§ Work instructions: List each line of the data in which the string "gRPC" appears.
====== Records shown ======
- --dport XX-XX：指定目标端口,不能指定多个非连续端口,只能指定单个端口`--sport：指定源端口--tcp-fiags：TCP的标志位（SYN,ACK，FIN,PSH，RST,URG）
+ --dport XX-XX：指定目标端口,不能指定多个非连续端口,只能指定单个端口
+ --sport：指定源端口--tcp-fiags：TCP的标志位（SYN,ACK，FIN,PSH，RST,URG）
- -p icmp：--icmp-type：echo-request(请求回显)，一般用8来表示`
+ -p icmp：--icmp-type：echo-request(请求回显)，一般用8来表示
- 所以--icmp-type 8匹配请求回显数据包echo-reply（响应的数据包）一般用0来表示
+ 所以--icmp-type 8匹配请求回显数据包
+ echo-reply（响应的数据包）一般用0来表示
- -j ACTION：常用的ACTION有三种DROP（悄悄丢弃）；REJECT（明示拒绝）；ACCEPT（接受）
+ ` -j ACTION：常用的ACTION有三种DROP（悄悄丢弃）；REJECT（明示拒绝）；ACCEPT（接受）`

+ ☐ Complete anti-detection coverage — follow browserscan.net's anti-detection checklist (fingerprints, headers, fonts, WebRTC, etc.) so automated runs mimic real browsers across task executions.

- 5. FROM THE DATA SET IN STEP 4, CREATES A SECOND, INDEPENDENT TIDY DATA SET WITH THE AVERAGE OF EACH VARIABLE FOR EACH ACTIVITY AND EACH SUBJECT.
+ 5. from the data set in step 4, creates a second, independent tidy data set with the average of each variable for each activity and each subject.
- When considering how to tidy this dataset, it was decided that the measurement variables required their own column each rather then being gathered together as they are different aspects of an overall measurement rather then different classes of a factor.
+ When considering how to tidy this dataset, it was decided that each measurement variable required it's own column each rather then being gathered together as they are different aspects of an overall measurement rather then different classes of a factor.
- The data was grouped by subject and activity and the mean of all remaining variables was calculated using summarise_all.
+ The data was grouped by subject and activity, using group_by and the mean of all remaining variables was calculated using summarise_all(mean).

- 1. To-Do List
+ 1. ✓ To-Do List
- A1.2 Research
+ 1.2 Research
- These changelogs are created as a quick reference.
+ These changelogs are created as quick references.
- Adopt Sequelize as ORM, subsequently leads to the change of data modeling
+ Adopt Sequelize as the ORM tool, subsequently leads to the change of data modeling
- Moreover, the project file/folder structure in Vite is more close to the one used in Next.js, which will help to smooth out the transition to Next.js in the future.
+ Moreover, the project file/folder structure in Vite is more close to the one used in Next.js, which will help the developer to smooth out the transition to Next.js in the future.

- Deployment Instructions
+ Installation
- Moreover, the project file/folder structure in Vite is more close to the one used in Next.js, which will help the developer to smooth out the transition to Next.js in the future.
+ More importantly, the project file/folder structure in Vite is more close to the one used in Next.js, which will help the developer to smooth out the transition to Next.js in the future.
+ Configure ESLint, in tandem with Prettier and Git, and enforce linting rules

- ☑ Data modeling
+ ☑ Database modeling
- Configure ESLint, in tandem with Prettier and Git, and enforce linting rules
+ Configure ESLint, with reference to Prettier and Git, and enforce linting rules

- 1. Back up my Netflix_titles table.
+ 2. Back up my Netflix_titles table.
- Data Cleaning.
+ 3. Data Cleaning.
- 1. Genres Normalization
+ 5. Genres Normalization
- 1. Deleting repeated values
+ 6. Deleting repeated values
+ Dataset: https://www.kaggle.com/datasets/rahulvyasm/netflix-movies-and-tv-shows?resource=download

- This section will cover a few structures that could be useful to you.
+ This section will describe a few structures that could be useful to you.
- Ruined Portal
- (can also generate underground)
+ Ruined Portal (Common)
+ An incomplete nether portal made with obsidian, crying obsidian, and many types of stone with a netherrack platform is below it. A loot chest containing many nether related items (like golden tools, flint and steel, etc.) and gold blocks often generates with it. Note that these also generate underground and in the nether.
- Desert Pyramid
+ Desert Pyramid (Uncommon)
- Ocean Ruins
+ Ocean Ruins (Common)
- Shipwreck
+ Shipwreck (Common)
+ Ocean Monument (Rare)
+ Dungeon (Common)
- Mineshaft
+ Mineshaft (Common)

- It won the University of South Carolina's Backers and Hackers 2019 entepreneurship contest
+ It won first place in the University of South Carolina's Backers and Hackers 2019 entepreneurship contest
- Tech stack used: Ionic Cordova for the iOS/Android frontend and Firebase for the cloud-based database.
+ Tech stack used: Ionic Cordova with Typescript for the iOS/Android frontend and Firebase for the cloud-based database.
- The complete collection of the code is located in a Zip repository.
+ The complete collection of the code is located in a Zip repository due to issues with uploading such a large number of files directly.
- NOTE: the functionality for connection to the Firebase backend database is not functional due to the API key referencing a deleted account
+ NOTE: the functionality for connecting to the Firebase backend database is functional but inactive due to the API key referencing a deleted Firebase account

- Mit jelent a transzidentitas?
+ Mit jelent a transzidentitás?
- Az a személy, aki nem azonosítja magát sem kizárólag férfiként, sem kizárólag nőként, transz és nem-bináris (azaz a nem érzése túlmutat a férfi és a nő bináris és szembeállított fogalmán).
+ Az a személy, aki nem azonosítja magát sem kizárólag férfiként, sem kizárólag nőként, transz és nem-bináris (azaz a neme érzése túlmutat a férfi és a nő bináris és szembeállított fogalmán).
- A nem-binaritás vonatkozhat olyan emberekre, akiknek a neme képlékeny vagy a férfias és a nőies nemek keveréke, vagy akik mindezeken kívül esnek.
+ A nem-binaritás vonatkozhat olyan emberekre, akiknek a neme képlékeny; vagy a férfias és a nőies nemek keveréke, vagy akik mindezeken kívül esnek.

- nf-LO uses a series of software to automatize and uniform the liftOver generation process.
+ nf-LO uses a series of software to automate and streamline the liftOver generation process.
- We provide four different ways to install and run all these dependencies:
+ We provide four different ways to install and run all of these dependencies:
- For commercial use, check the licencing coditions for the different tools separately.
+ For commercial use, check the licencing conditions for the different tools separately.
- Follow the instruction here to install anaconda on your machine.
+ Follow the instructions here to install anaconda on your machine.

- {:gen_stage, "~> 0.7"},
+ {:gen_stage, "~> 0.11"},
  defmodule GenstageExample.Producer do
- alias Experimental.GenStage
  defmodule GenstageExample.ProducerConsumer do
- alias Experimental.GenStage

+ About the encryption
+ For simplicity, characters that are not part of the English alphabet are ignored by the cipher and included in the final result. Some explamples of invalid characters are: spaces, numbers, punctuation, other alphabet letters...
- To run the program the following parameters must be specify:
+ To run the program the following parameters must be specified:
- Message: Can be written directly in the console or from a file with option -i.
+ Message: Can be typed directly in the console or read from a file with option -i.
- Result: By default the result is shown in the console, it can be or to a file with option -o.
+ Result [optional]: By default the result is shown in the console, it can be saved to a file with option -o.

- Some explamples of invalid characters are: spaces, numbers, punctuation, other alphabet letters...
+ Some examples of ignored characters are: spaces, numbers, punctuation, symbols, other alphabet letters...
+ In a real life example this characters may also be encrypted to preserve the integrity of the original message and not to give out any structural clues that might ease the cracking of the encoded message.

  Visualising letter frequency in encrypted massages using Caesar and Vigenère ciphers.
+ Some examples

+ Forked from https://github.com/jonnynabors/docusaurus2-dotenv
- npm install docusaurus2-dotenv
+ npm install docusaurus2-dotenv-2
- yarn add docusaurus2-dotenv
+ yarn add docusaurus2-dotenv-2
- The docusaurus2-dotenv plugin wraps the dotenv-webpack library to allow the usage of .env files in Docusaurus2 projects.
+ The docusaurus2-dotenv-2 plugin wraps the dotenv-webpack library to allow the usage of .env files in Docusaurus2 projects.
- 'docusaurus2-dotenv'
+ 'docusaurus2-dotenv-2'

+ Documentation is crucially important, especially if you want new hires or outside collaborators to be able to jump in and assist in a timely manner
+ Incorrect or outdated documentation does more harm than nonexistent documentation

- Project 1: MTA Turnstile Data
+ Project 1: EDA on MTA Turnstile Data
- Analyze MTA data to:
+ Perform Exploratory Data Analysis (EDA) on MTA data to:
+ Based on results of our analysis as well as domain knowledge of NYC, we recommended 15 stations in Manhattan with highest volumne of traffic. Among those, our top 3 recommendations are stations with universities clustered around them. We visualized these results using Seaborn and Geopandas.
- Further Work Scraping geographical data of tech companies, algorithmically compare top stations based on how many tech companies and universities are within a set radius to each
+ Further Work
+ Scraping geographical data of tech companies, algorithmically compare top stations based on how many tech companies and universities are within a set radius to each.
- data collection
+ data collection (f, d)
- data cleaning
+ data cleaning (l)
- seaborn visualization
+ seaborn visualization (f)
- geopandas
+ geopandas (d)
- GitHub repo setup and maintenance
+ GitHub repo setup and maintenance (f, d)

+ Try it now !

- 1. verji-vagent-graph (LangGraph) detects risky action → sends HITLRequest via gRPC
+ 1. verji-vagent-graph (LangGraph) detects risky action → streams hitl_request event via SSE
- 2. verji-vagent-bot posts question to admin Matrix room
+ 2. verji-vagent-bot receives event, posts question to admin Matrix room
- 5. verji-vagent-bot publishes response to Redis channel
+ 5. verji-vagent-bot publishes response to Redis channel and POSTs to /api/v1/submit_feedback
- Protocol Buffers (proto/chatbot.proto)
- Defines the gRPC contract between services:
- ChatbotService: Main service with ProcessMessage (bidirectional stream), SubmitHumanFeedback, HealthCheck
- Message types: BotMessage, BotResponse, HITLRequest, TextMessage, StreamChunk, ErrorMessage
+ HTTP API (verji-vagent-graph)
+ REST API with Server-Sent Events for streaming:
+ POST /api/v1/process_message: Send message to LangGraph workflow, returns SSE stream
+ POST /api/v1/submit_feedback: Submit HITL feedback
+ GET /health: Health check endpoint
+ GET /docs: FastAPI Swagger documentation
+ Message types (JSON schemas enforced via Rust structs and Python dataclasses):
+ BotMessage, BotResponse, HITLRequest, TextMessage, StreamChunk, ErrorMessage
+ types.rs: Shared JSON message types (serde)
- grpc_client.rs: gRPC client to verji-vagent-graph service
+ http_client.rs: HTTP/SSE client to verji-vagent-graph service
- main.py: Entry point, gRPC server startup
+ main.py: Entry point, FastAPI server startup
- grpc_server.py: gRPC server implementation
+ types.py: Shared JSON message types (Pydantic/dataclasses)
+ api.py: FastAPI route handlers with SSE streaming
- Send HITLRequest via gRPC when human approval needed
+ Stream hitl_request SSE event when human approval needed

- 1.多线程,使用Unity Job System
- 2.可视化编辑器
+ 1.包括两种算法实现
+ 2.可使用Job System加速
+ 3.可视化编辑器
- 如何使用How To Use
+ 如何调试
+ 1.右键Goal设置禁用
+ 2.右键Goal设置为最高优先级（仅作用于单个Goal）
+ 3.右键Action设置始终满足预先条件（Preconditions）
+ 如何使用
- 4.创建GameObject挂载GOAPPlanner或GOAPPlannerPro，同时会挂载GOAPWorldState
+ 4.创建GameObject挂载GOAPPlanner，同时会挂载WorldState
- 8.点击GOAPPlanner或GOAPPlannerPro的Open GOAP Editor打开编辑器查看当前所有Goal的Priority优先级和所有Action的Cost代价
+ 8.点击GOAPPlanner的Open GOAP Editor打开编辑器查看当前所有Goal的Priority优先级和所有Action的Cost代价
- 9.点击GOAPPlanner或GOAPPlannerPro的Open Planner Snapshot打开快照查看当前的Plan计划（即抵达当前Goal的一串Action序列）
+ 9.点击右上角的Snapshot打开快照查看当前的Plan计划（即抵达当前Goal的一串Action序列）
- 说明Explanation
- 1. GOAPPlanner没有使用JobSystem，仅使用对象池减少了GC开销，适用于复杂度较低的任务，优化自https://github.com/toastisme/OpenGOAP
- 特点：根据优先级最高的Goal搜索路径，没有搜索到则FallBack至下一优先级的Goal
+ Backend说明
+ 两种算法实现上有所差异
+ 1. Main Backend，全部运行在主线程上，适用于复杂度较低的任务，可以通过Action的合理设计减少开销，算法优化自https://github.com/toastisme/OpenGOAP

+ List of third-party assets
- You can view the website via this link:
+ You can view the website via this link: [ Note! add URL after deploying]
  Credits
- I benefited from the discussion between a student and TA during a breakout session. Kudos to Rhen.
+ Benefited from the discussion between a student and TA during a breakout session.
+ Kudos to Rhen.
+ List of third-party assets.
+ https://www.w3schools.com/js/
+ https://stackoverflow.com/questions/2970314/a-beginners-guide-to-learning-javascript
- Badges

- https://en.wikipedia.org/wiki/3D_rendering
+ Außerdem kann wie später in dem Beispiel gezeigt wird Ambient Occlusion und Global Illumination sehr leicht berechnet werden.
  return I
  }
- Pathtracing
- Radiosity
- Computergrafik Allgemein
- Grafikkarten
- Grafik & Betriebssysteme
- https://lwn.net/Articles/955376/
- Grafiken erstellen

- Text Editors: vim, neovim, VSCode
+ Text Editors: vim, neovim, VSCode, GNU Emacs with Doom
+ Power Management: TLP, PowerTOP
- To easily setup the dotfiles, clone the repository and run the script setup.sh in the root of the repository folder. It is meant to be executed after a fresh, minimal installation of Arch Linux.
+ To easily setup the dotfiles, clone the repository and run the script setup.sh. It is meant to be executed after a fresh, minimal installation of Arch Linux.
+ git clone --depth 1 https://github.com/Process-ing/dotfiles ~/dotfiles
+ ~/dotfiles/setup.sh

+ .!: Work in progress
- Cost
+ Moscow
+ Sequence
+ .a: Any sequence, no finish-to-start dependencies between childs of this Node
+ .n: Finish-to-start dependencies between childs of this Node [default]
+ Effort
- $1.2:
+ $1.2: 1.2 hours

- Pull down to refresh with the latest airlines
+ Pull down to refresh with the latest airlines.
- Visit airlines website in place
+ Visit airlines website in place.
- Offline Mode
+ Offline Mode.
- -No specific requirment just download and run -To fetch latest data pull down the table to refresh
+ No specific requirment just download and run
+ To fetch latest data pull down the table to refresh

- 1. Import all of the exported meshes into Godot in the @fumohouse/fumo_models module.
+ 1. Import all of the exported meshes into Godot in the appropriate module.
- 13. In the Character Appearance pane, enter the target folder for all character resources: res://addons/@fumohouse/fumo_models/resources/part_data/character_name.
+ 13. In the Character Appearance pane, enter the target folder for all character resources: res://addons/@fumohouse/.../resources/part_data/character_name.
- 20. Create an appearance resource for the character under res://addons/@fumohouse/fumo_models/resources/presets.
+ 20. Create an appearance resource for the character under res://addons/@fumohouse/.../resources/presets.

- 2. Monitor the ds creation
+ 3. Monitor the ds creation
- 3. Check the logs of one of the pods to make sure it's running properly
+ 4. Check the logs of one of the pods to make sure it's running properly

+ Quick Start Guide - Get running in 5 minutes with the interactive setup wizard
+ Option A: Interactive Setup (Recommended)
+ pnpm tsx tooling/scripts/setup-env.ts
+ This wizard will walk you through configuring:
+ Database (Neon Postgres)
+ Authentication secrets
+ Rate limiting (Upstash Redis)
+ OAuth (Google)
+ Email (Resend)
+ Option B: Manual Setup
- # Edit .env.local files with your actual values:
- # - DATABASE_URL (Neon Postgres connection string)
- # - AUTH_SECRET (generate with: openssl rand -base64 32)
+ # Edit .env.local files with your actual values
======
§ Written solution:
- 1. verji-vagent-graph (LangGraph) detects risky action → sends HITLRequest via gRPC
- Defines the gRPC contract between services:
- grpc_client.rs: gRPC client to verji-vagent-graph service
- main.py: Entry point, gRPC server startup
- grpc_server.py: gRPC server implementation
- Send HITLRequest via gRPC when human approval needed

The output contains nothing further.